WHAT IS EXPECTED | Set down every record below exactly as written, but leave out the pictures.
--*--
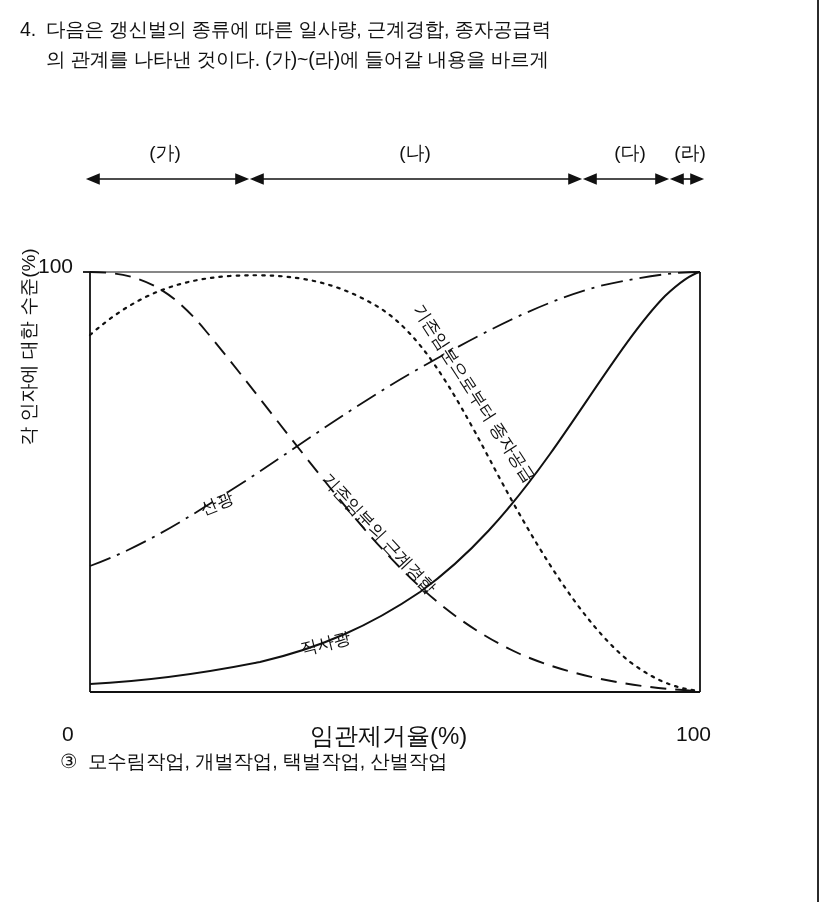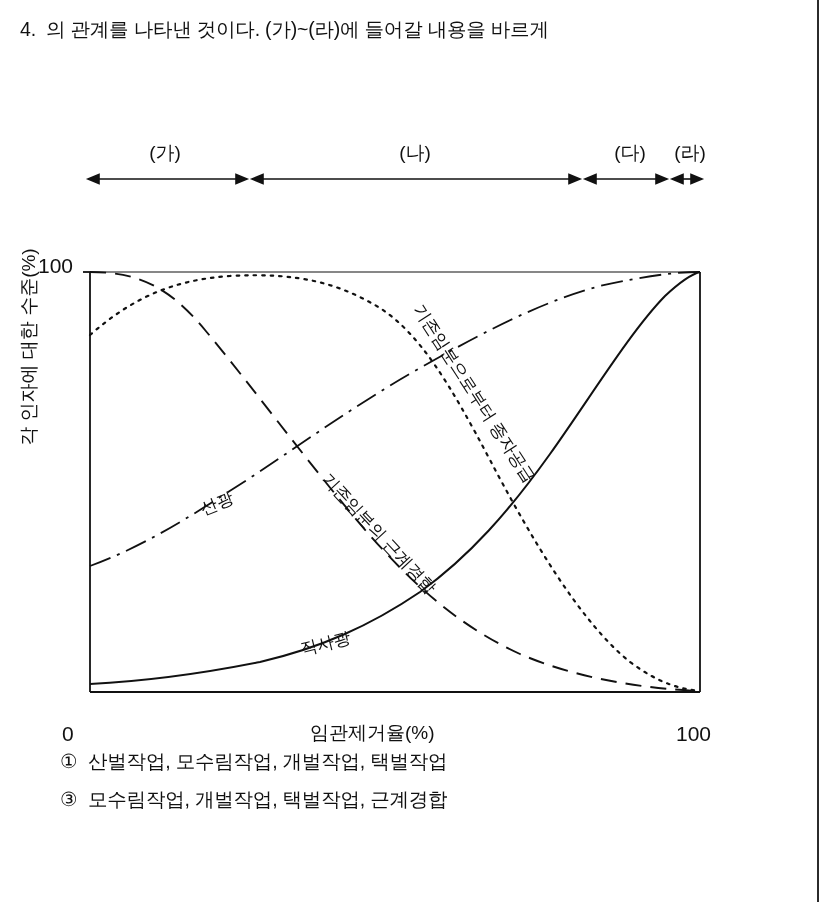--- a/index.html
+++ b/index.html
@@ -164,6 +164,7 @@
   <div class="question">
     <span class="q-num">4.</span>
     <span class="q-text">
+      <span class="q-line">다음은 갱신벌의 종류에 따른 일사량, 근계경합, 종자공급력</span>
       <span class="q-line">의 관계를 나타낸 것이다. (가)~(라)에 들어갈 내용을 바르게</span>
     </span>
   </div>

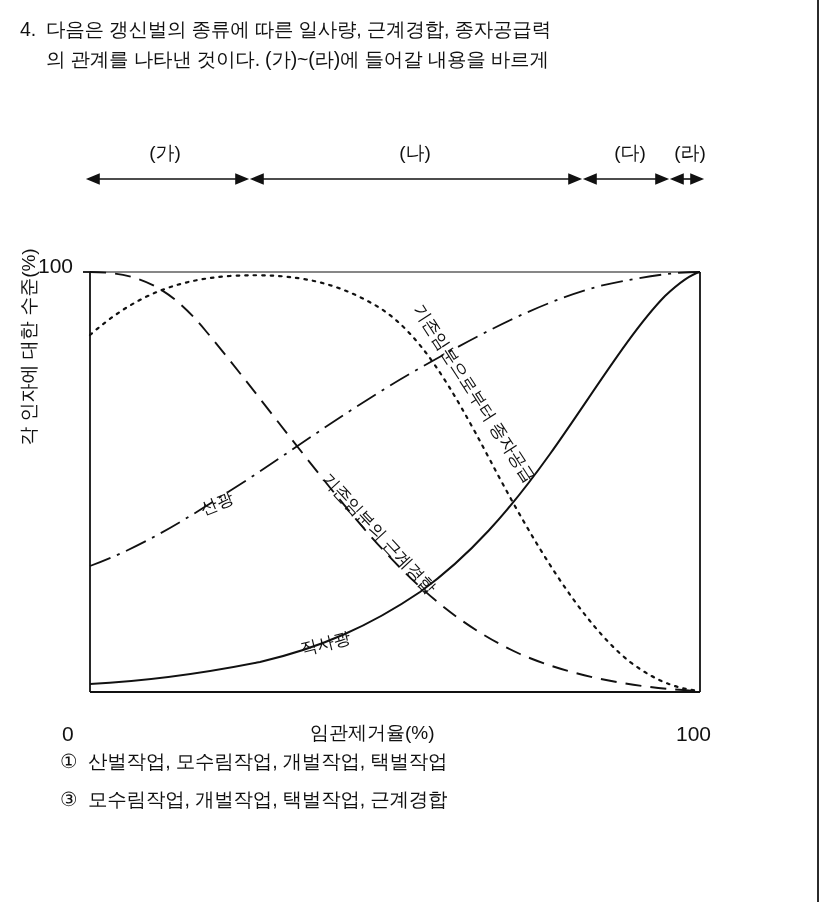--- a/index.html
+++ b/index.html
@@ -125,7 +125,7 @@
     position: absolute;
     left: 310px;
     top: 528px;
-    font-size: 19px;
+    font-size: 24px;
     white-space: nowrap;
   }
   

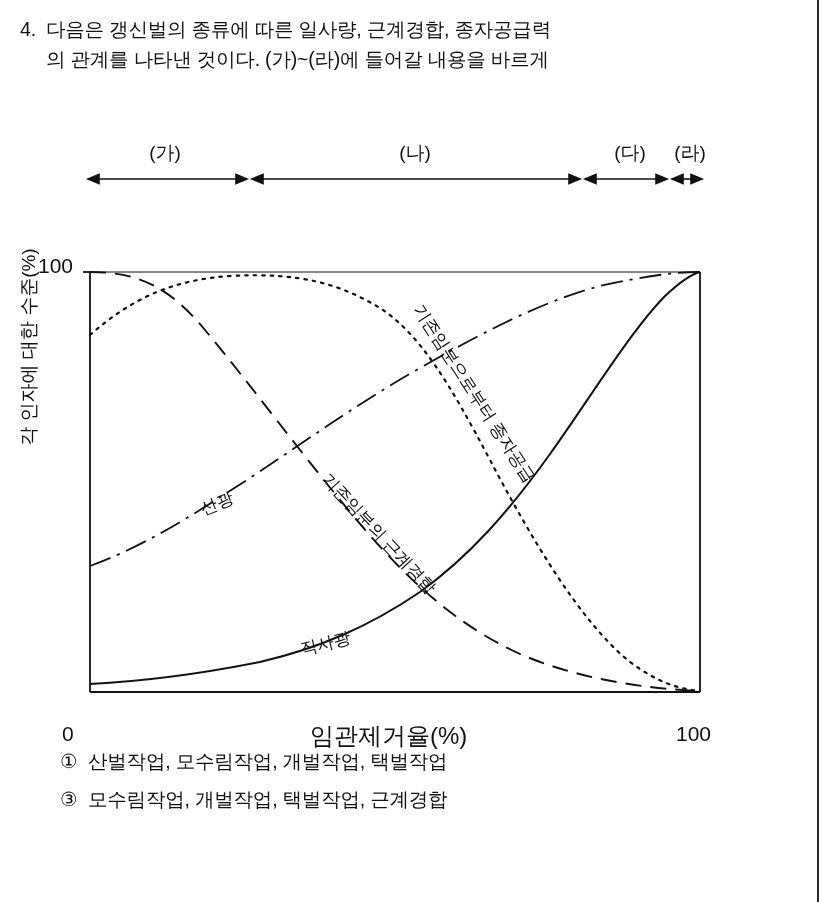--- a/index.html
+++ b/index.html
@@ -241,9 +241,6 @@
 
   <div class="options">
     <div class="option">
-      <span class="opt-marker">①</span><span>산벌작업, 모수림작업, 개벌작업, 택벌작업</span>
-    </div>
-    <div class="option">
       <span class="opt-marker">③</span><span>모수림작업, 개벌작업, 택벌작업, 근계경합</span>
     </div>
   </div>

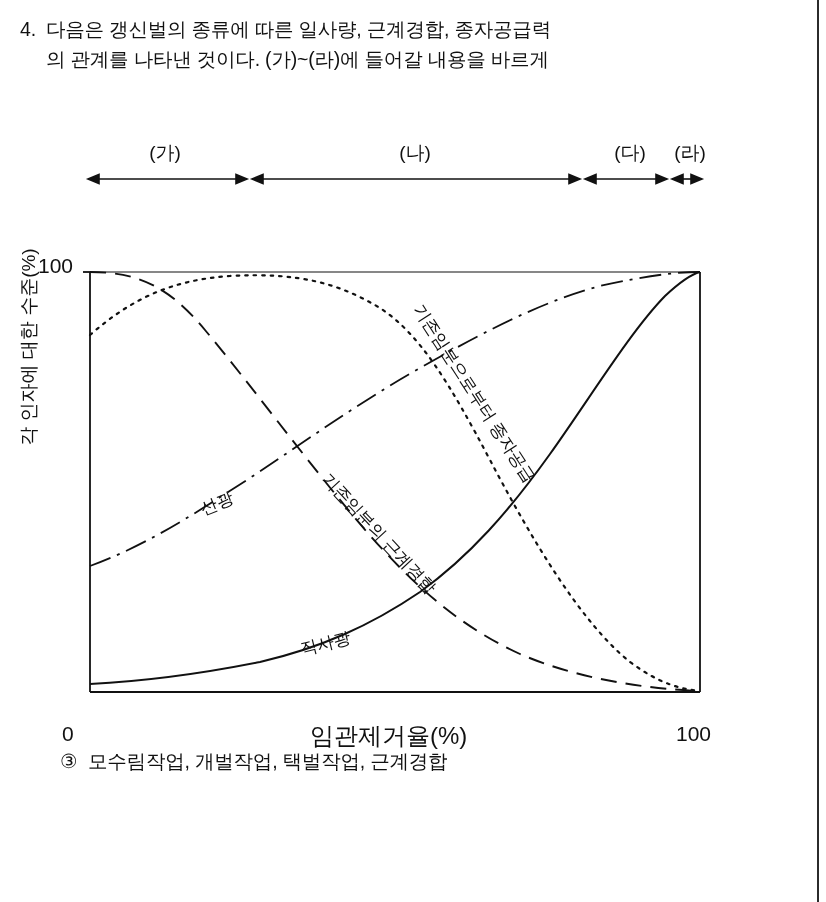--- a/index.html
+++ b/index.html
@@ -241,7 +241,7 @@
 
   <div class="options">
     <div class="option">
-      <span class="opt-marker">③</span><span>모수림작업, 개벌작업, 택벌작업, 근계경합</span>
+      <span class="opt-marker">③</span><span>모수림작업, 개벌작업, 택벌작업, 산벌작업</span>
     </div>
   </div>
--*--
RESULT |
--- a/index.html
+++ b/index.html
@@ -164,6 +164,7 @@
   <div class="question">
     <span class="q-num">4.</span>
     <span class="q-text">
+      <span class="q-line">다음은 갱신벌의 종류에 따른 일사량, 근계경합, 종자공급력</span>
       <span class="q-line">의 관계를 나타낸 것이다. (가)~(라)에 들어갈 내용을 바르게</span>
     </span>
   </div>

--- a/index.html
+++ b/index.html
@@ -125,7 +125,7 @@
     position: absolute;
     left: 310px;
     top: 528px;
-    font-size: 19px;
+    font-size: 24px;
     white-space: nowrap;
   }
   

--- a/index.html
+++ b/index.html
@@ -241,9 +241,6 @@
 
   <div class="options">
     <div class="option">
-      <span class="opt-marker">①</span><span>산벌작업, 모수림작업, 개벌작업, 택벌작업</span>
-    </div>
-    <div class="option">
       <span class="opt-marker">③</span><span>모수림작업, 개벌작업, 택벌작업, 근계경합</span>
     </div>
   </div>

--- a/index.html
+++ b/index.html
@@ -241,7 +241,7 @@
 
   <div class="options">
     <div class="option">
-      <span class="opt-marker">③</span><span>모수림작업, 개벌작업, 택벌작업, 근계경합</span>
+      <span class="opt-marker">③</span><span>모수림작업, 개벌작업, 택벌작업, 산벌작업</span>
     </div>
   </div>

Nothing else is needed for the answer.